Sarah Cohen draws a sharp distinction between these two approaches, arguing that the former revolves around instruction in library resources, whereas “information-centric instruction” takes in the whole information landscape including, but not limited to, the library. Regrettably for theoretical precision, the term ‘information literacy’ is so elastic that it can – and does – accommodate both approaches: however, mapping them to the material-learner spectrum enables us to see how divergent they really are. Where information literacy instruction deals exclusively with promoting and demonstrating library resources, it falls very close to the ‘materials’ end of the spectrum, despite the fact that, as a teaching intervention, the vehicle of delivery appears to be learner-focused. At the opposite pole, teaching will concentrate not on resources or products but on processes involved in learning – sense-making, question-framing, synthesis and knowledge construction. Why does this matter? It matters because where we stand on the spectrum has significant implications for how we construct our idea of the library and its mission, purpose and value in the lives of our learners. This in turn will determine how we present the library to our students and affect how they perceive what we can offer to support them in their learning journey. Yet this is nothing like the whole story. Beyond the interest, or the reflective impact, of determining your own standpoint on the provision continuum lies a far bigger question:
Where does your library stand on this spectrum?

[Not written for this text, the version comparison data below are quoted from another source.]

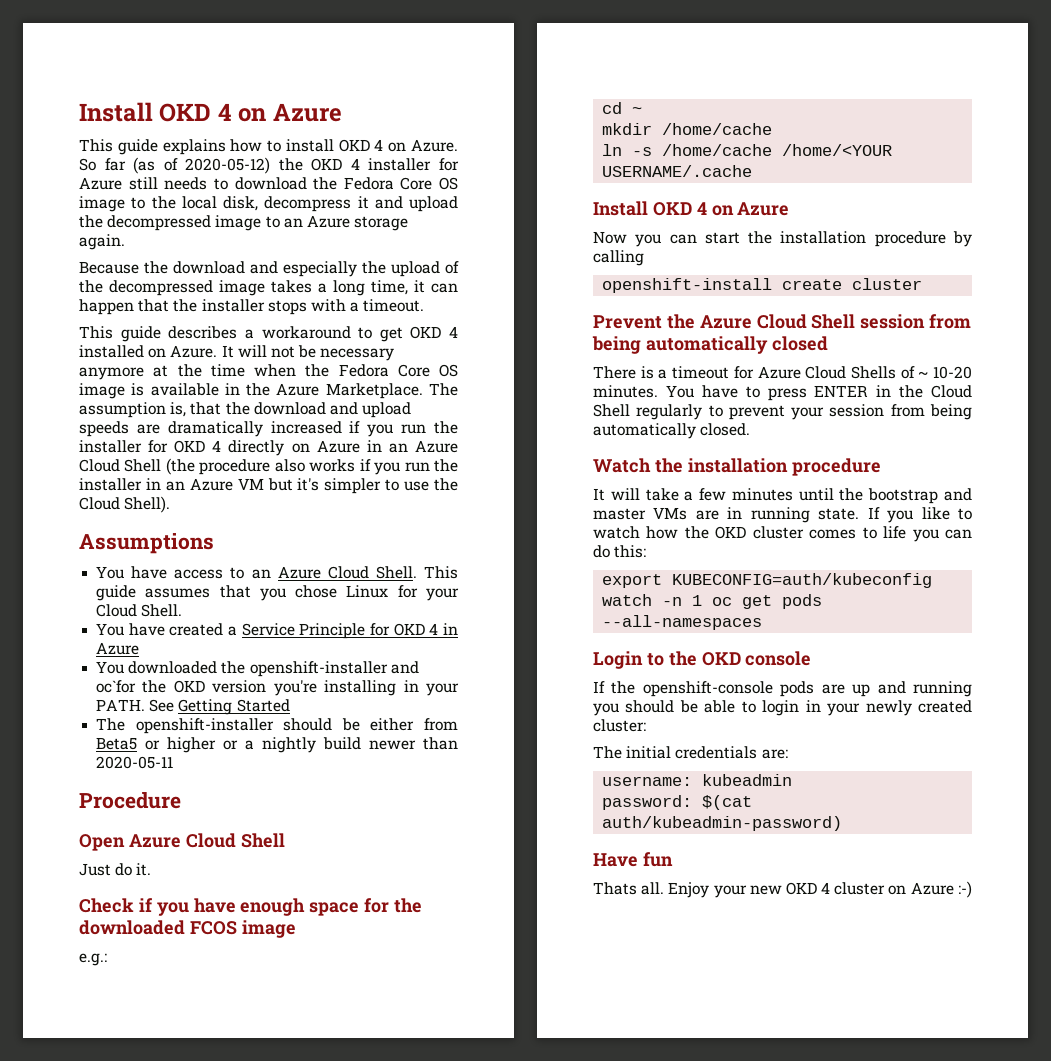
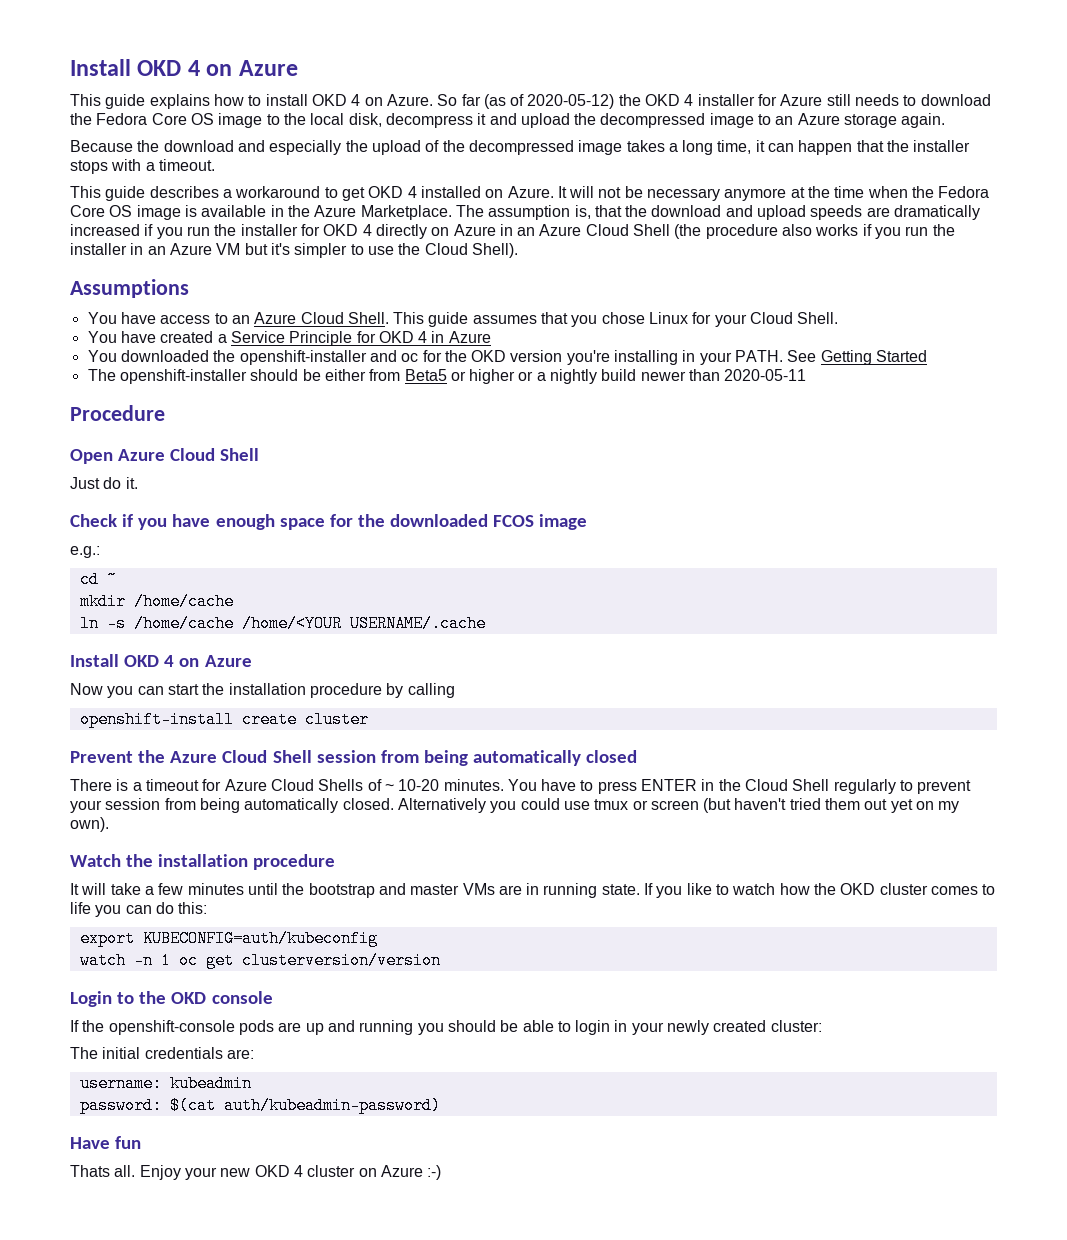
[96,680,137,693] oc`for -> [401,350,442,362] oc for
(751, 429) none -> [397,798,960,813] [70,817,109,832] Alternatively you could use tmux or screen (but haven't tried them out yet on my own).
[782,594,823,609] [602,615,763,630] pods --all-namespaces -> [241,952,441,969] clusterversion/version

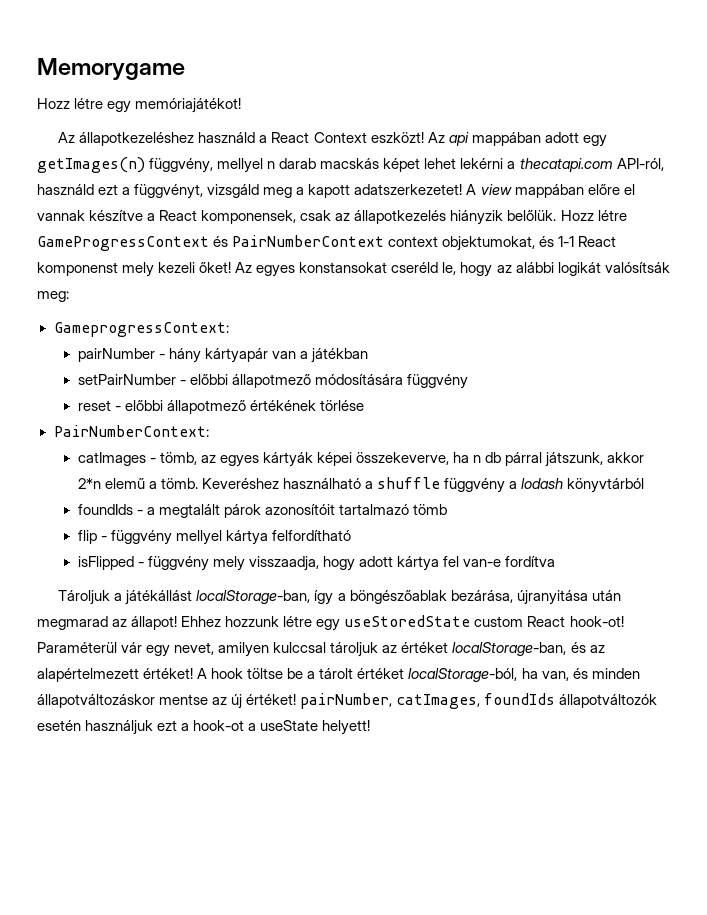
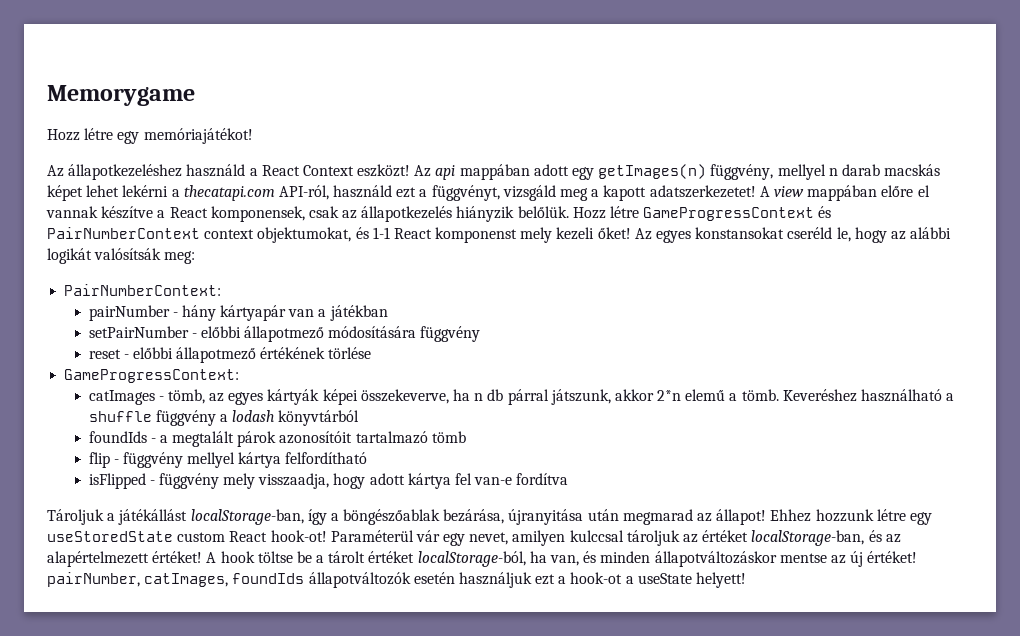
[53,322,229,337] GameprogressContext: -> [64,284,222,296] PairNumberContext:
[53,425,209,437] PairNumberContext: -> [64,369,240,383] GameProgressContext:

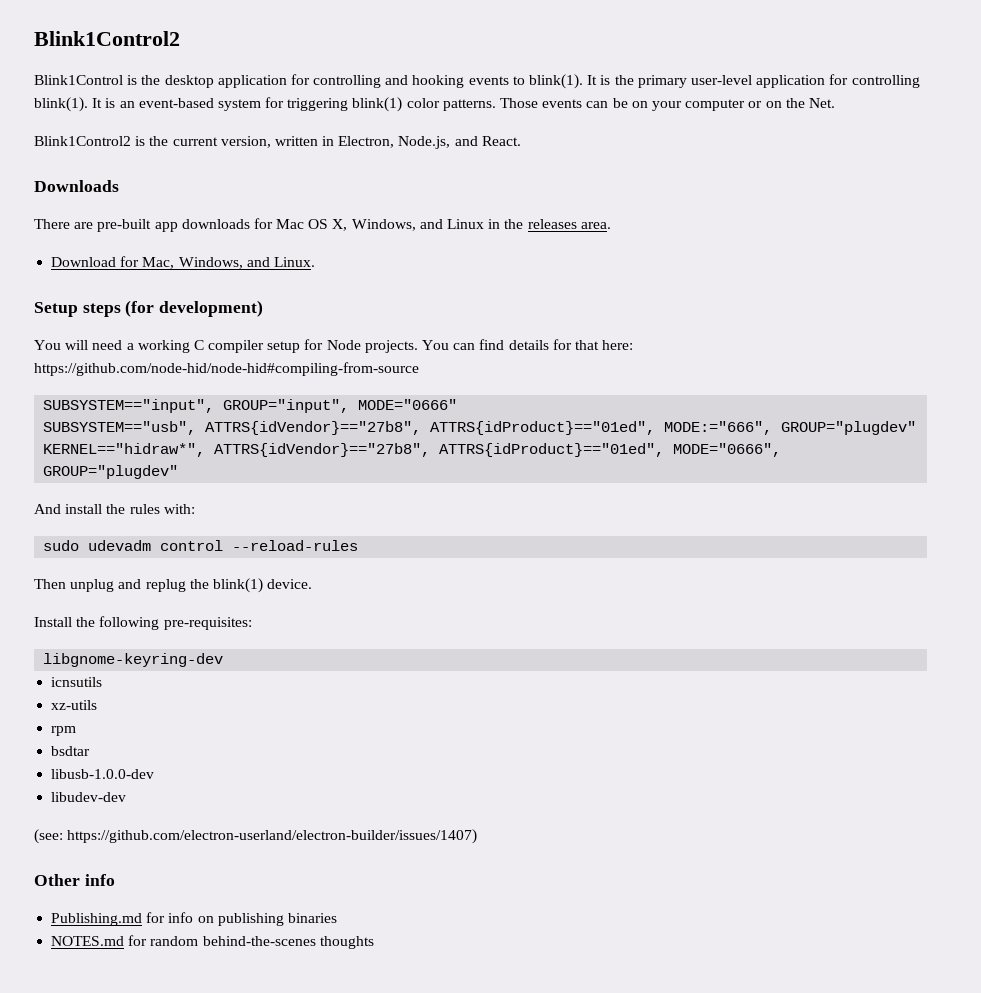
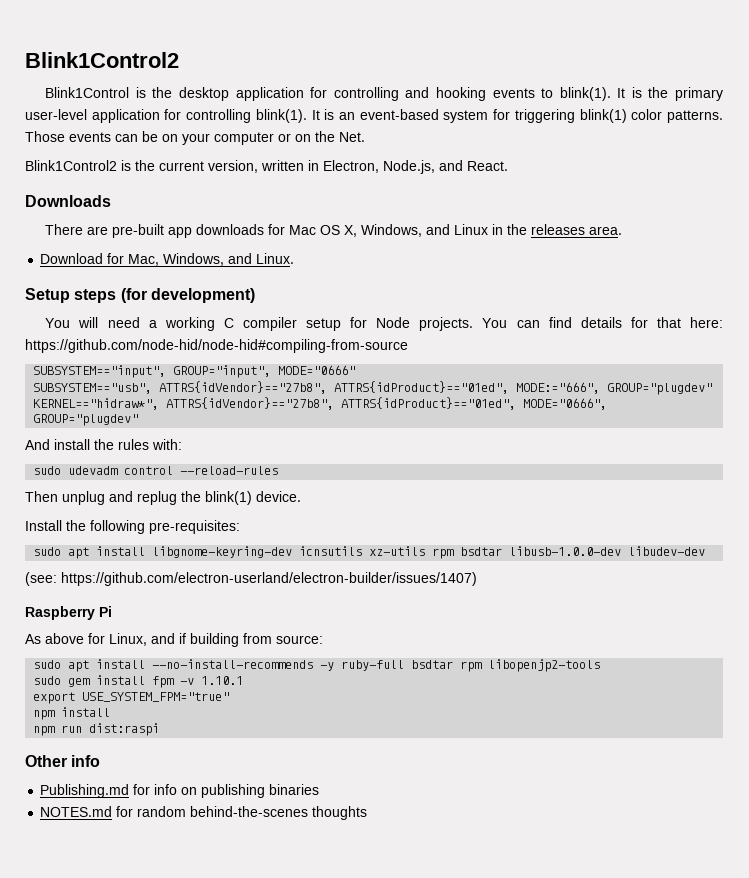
(252, 623) none -> [33,546,146,559] sudo apt install
(224, 660) // -> (293, 552) none
(103, 682) // -> (363, 551) none
[51,726,77,736] [51,746,91,756] // rpm // bsdtar // -> [432,547,503,559] rpm bsdtar
(155, 774) // -> (622, 551) none
(478, 836) none -> [25,606,112,620] [25,633,323,647] [33,659,601,672] [33,675,244,688] [33,692,230,704] [33,707,111,720] [33,723,160,736] // Raspberry Pi // As above for Linux, and if building from source: // sudo apt install --no-install-recommends -y ruby-full bsdtar rpm libopenjp2-tools // sudo gem install fpm -v 1.10.1 // export USE_SYSTEM_FPM="true" // npm install // npm run dist:raspi

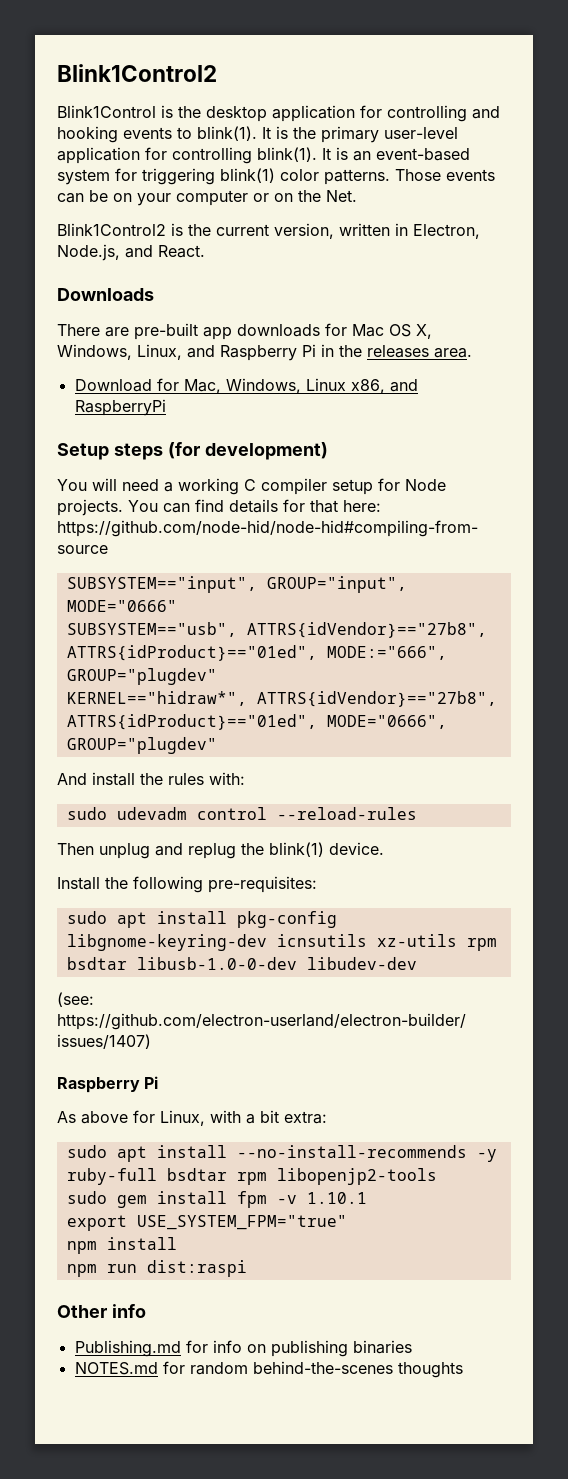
[426,224,489,235] and Linux -> [137,344,316,361] Linux, and Raspberry Pi
[228,253,295,264] and Linux. -> [305,378,418,394] [74,399,166,416] Linux x86, and RaspberryPi
(146, 551) none -> [236,911,337,928] pkg-config
[509,546,622,556] libusb-1.0.0-dev -> [136,957,297,970] libusb-1.0-0-dev
[151,633,323,647] and if building from source: -> [210,1110,327,1124] with a bit extra:

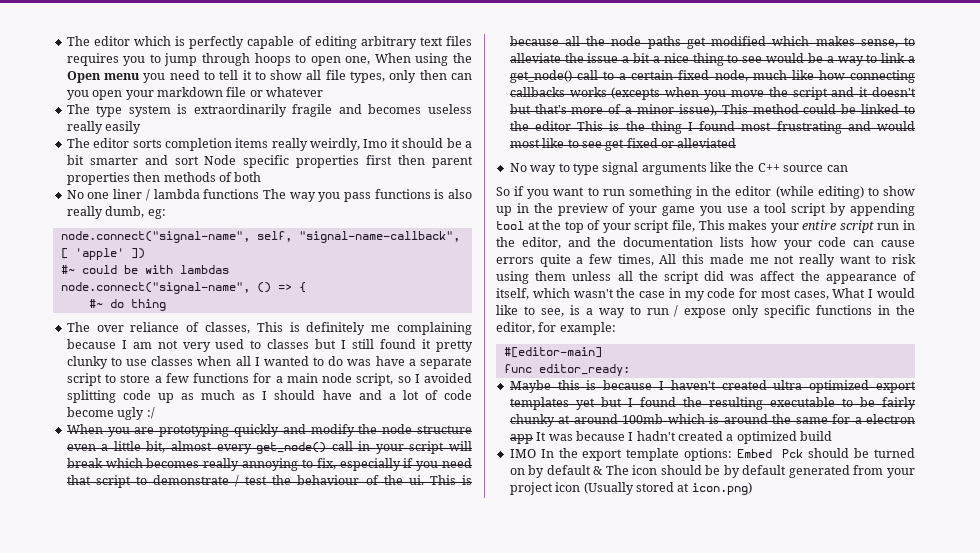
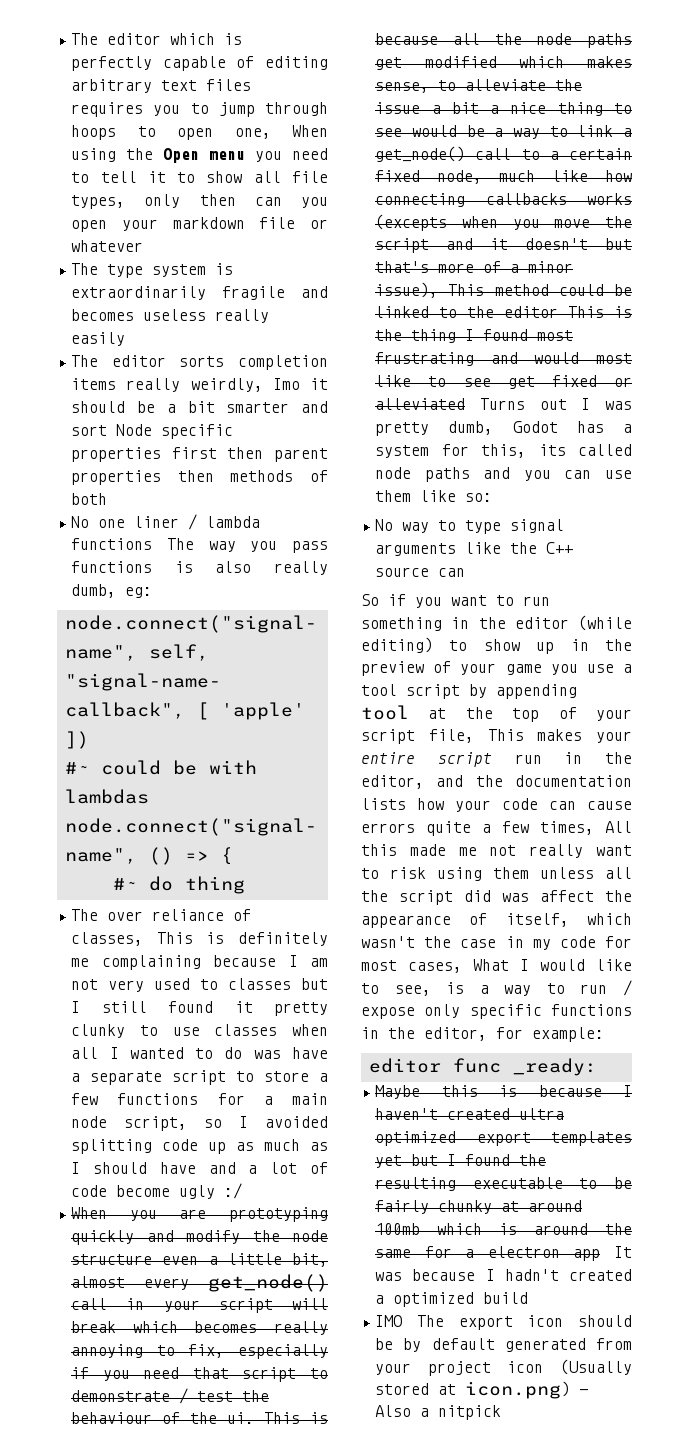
(737, 143) none -> [479,398,632,410] [375,421,632,436] [375,444,632,458] [375,467,632,482] [375,490,493,502] Turns out I was pretty dumb, Godot has a system for this, its called node paths and you can use them like so:
[503,347,602,358] [503,364,630,376] #[editor-main] // func editor_ready: -> [368,1058,597,1076] editor func _ready:
[540,448,915,461] [509,465,629,478] In the export template options: Embed Pck should be turned on by default & The -> [416,1315,513,1330] The export
(752, 488) none -> [579,1389,589,1395] [375,1405,502,1420] - Also a nitpick

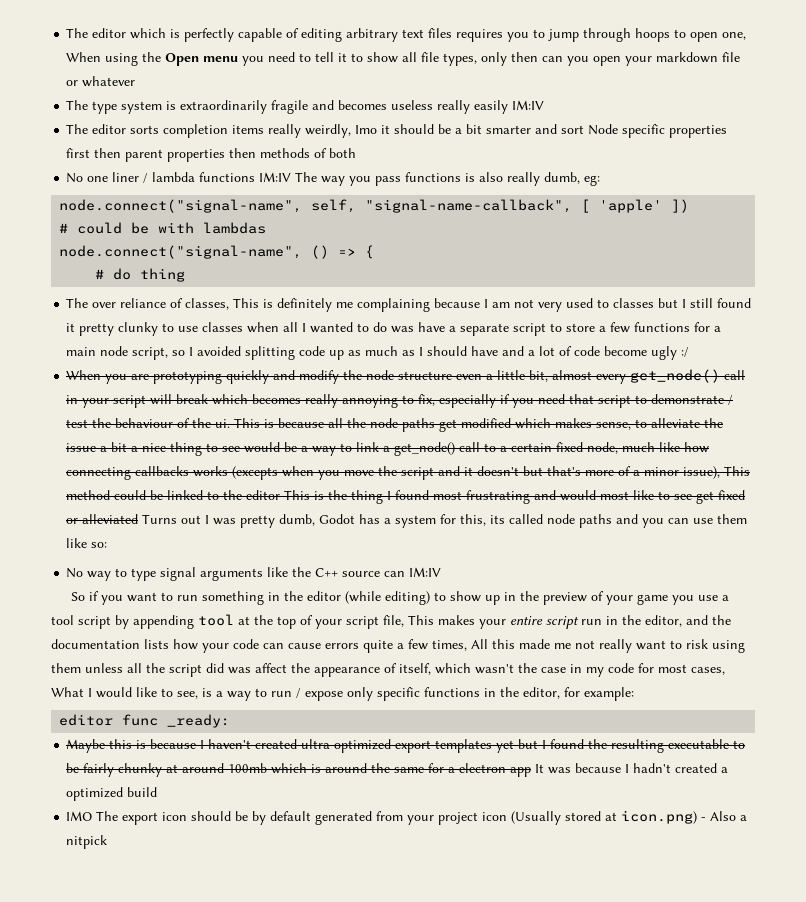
(126, 339) none -> [512,100,545,110] IM:IV
(153, 544) none -> [259,172,292,182] IM:IV
[64,762,89,774] #~ -> [59,223,69,233] #
[112,878,137,890] #~ -> [95,269,105,279] #
(466, 572) none -> [409,567,442,577] IM:IV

What proportion of overall staff time is spent on materials-facing work relative to learning-facing provision? Which kind of workflow is better established and supported in the organisation’s culture? How many sections or departments on the organisational chart are named after materials-facing processes, and how many after teaching and learning activities? (I would suggest, perhaps controversially, that ‘Reader Services’ in many libraries actually falls towards the materials-facing end of the spectrum, since it often focuses on what readers do in the library building and with the library’s collections – i.e., the stuff.) Yet beyond where your library stands on the spectrum is a wider context again: that of the student’s encounters with the whole institution, from application through admission to assessment and finally (we hope) into employability. All our interactions with learners – whether formal teaching interventions or ad hoc one-to-ones at the inquiry desk – take place within this wider institutional framework; and this framework has always already influenced our students’ learning experiences by way of prior encounters or touchpoints and the values that are perceived to underlie them. So the final question to consider is:
Where does your institution think that your library, and you, should stand on this scale?
Because ultimately, that factor is likely to be the greatest determinant of how our students perceive the role, mission, and value of the library. Time to start working on that elevator pitch for the Vice-Chancellor?